Publié en août 2012, "
Barbe bleue" est le 21ème roman de l'écrivaine belge
Amélie Nothomb, notamment auteure de "
Hygiène de l'assassin", "
Cosmétique de l'ennemi", "
Le Voyage d'hiver" ou encore d'"
Une forme de vie".
Saturnine, jeune femme belge de 25 ans, se retrouve dans une salle d'attente au milieu d'une quinzaine d'autres candidates convoitant une colocation à petit prix dans un hôtel de maître parisien.
Une femme l'entretient de l'étrange propriétaire et assure à Saturnine que celle-ci obtiendra l'appartement, tout comme les 8 femmes précédentes ayant mystérieusement disparu...
Comme annoncé, en moins de temps qu'il n'en faut pour le dire, Don Elemirio Nibal y Milcar convie Saturnine à s'installer dans ses appartements, à la seule condition que la jeune femme ne pénètre jamais dans sa chambre noire.
Saura-t-elle résister à la tentation de céder à la curiosité ?
Amélie Nothomb reprend ici la trame du célèbre conte de Perrault mais en lui insufflant les petites touches personnelles qu'on lui connaît : noms à coucher dehors (Térébenthine ou Digitaline cette fois), goût prononcé pour le champagne dont on se souvient notamment dans "
Le fait du prince", importance donnée à l'esthétique, rapport étrange et presque mystique au corps et à la nourriture le tout saupoudré d'une fine dose de morbide, situations incongrues, mise en balance de principes moraux établis.
Contrairement au conte (que j'ai relu dans la foulée) où la jeune femme tombait rapidement dans le panneau et réfléchissait ensuite ("Anne, ma soeur Anne, ne vois-tu rien venir ?"), Saturnine fait preuve de beaucoup plus de jugeote.
Esprit indépendant opposé au mariage, elle ne se laisse pas facilement conter fleurette malgré les multiples attentions de cet esthète espagnol qui lui confectionne une jupe en or, lui fait la cuisine et met à sa disposition un frigo à champagne (c'est du Nothomb hein, fallait pas s'attendre à du Martini blanc).
Devant la réticence et les interrogations de la jeune femme, Don Elemirio est conquis et trouve enfin en une femme une compagne intellectuellement à son niveau.
Agacée par la complaisance de cet homme dont le seul métier est de rester digne à plein temps, Saturnine ne se montre pourtant pas complètement insensible à son charme.

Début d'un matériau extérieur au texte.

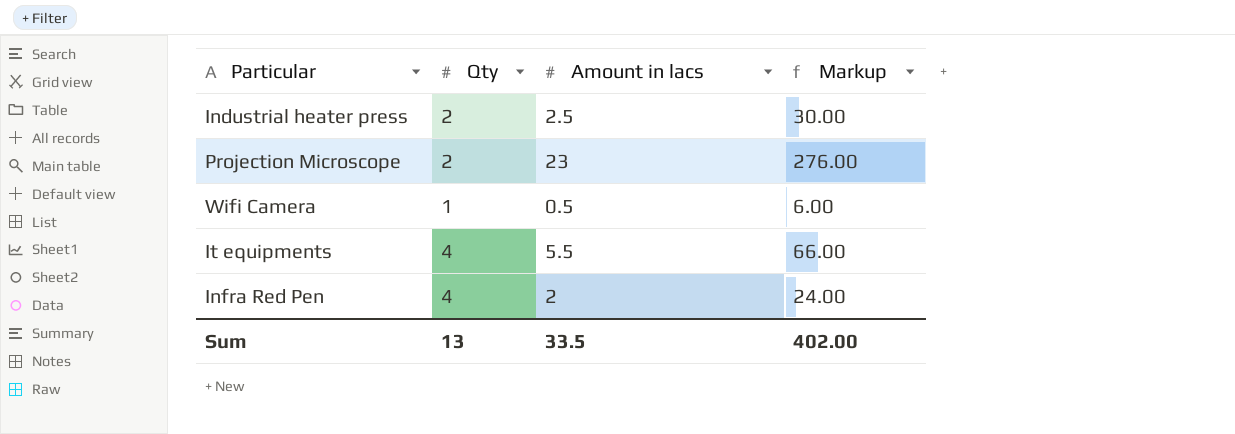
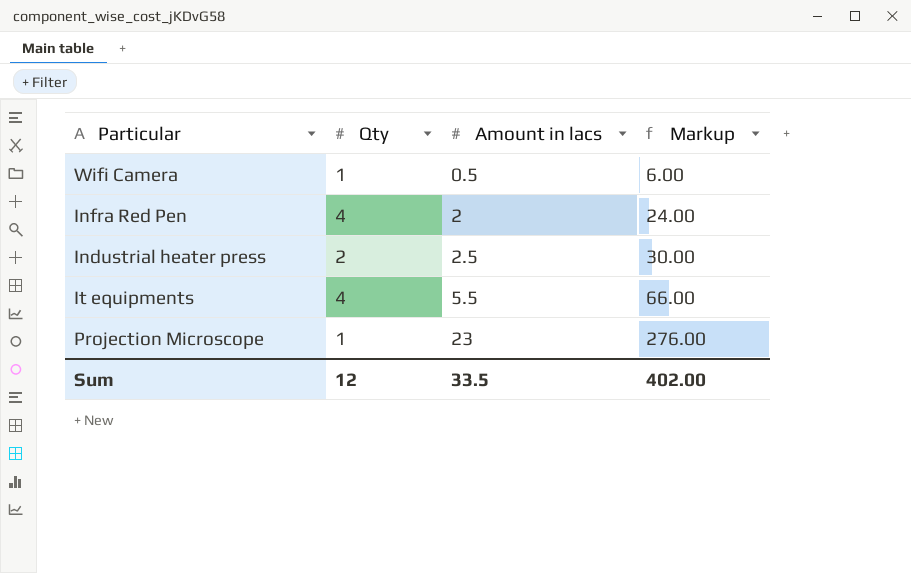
row order: none -> Amount in lacs ascending
Projection Microscope | Qty: 2 -> 1
Sum | Qty: 13 -> 12

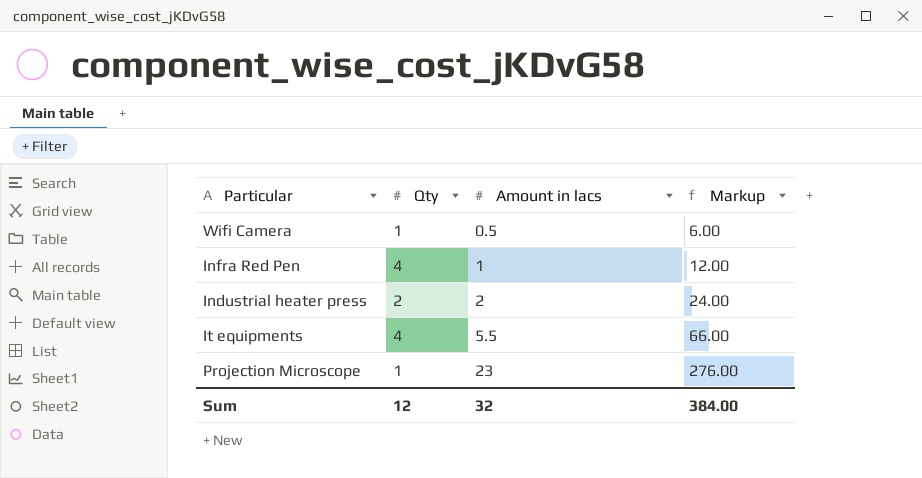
Infra Red Pen | Amount in lacs: 2 -> 1
Infra Red Pen | Markup: 24.00 -> 12.00
Industrial heater press | Amount in lacs: 2.5 -> 2
Industrial heater press | Markup: 30.00 -> 24.00
Sum | Amount in lacs: 33.5 -> 32
Sum | Markup: 402.00 -> 384.00

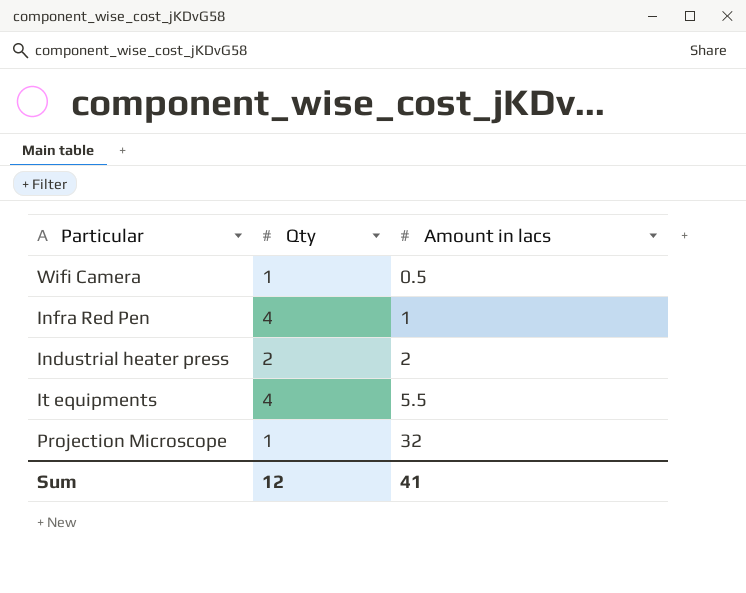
column Markup | formula: [Amount in lacs] * 12 -> none
Projection Microscope | Amount in lacs: 23 -> 32
Sum | Amount in lacs: 32 -> 41

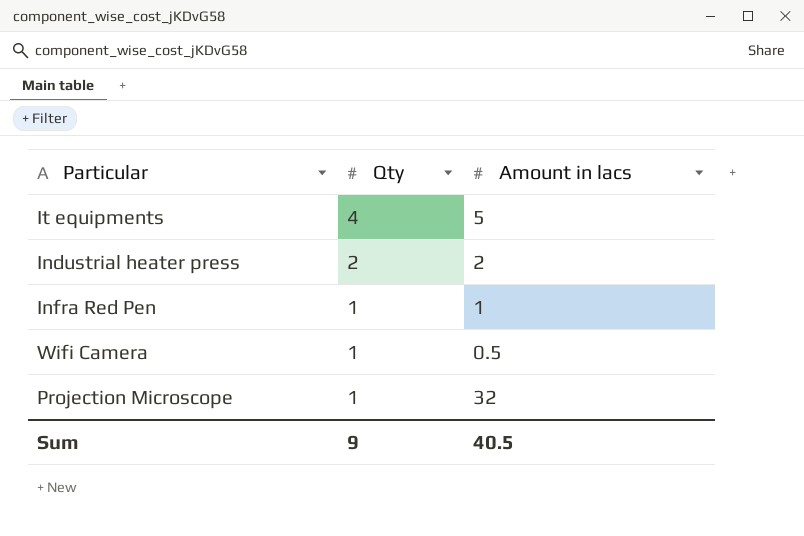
row order: Amount in lacs ascending -> Qty descending
It equipments | Amount in lacs: 5.5 -> 5
Infra Red Pen | Qty: 4 -> 1
Sum | Qty: 12 -> 9
Sum | Amount in lacs: 41 -> 40.5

Les tentatives de séduction de l'un se veulent accueillies par l'impertinence de l'autre, chacun essayant de faire douter l'autre de sa moralité.
"
Barbe bleue" se profile plus comme une suite de joutes verbales (qui aura donc le dernier mot ?) portant sur des questions mythologiques, esthétiques, culinaires et...chromatiques abordées de façon incongrue, que comme une discussion.
Au centre de ce face à face : la notion de jardin secret. Jusqu'où se situe le droit à la vie privée ? Est-il possible de conserver une vie intime en vivant sous le même toit ?
Les situations conflictuelles, intérieures comme dans "
Biographie de la faim" ou "
Cosmétique de l'ennemi" ou partagées avec un autre comme dans "
Hygiène de l'assassin", abondent dans les romans de Nothomb et se déclinent bien souvent en de nombreuses phrases péremptoires prononcées par les adversaires.
J'ai beaucoup aimé la façon dont Nothomb donnait une direction nouvelle à la personnalité de la cruche jeune femme du conte.
Je me suis délectée de la vivacité des échanges entre Saturnine et son logeur mais, là où le bas blessait parfois, c'est lorsqu'il me semblait être tenue à l'écart par ces mêmes échanges (les allusions bibliques par exemple), la frontière entre loufoque et intelligible s'avérant plutôt mince par moments.
Pas de déception cuisante mais pas non plus un coup de coeur pour ma part.
A croire que je ne connaîtrai plus jamais avec cette auteure l'engouement de mon adolescence.